Using the entries below, output exactly the lines from the one containing "delivery note number: LS968097 -> LS968157" through the final line, both included, and no others.

[Structured diff data]

- Opening Delimiter -

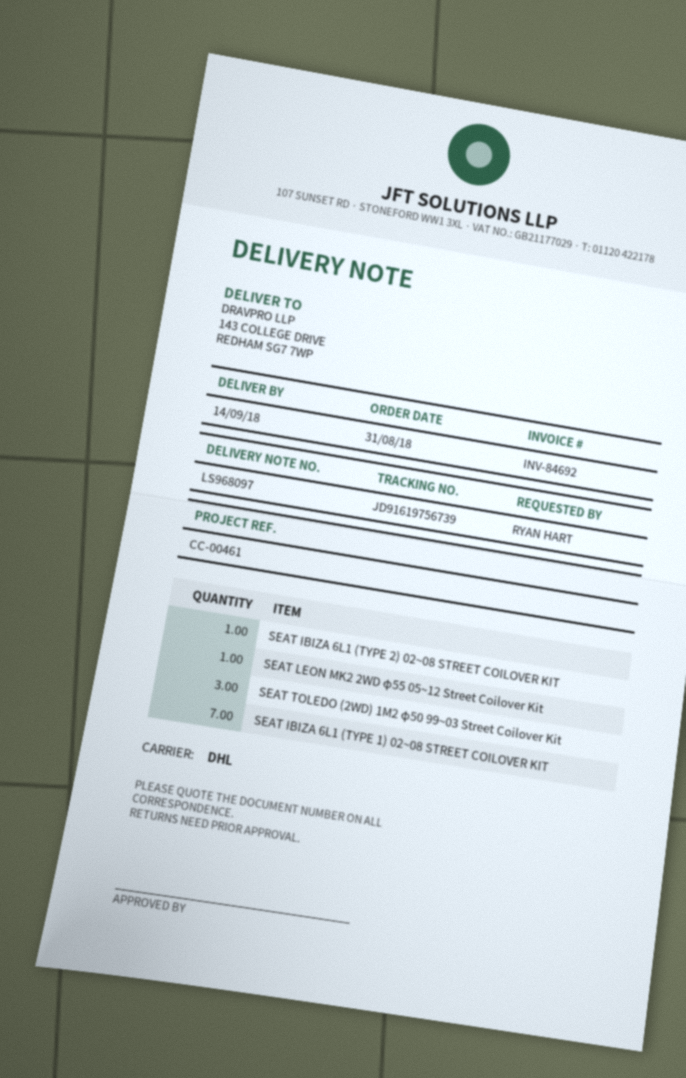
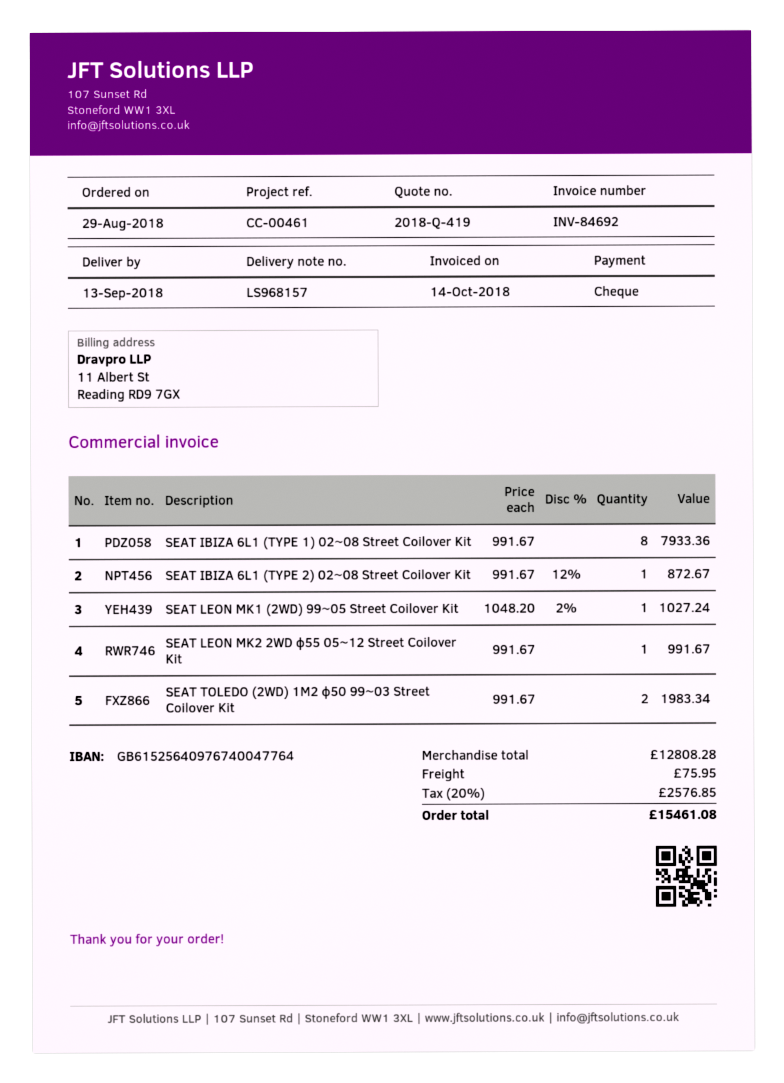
order date: 2018-08-31 -> 2018-08-29
delivery note number: LS968097 -> LS968157
delivery date: 2018-09-14 -> 2018-09-13
SEAT TOLEDO (2WD) 1M2 φ50 99~03 Street Coilover Kit: 3 -> 2
SEAT IBIZA 6L1 (TYPE 1) 02~08 STREET COILOVER KIT: 7 -> 8
SEAT LEON MK1 (2WD) 99~05 Street Coilover Kit: none -> 1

- Closing Delimiter -

## Problem solution:
delivery note number: LS968097 -> LS968157
delivery date: 2018-09-14 -> 2018-09-13
SEAT TOLEDO (2WD) 1M2 φ50 99~03 Street Coilover Kit: 3 -> 2
SEAT IBIZA 6L1 (TYPE 1) 02~08 STREET COILOVER KIT: 7 -> 8
SEAT LEON MK1 (2WD) 99~05 Street Coilover Kit: none -> 1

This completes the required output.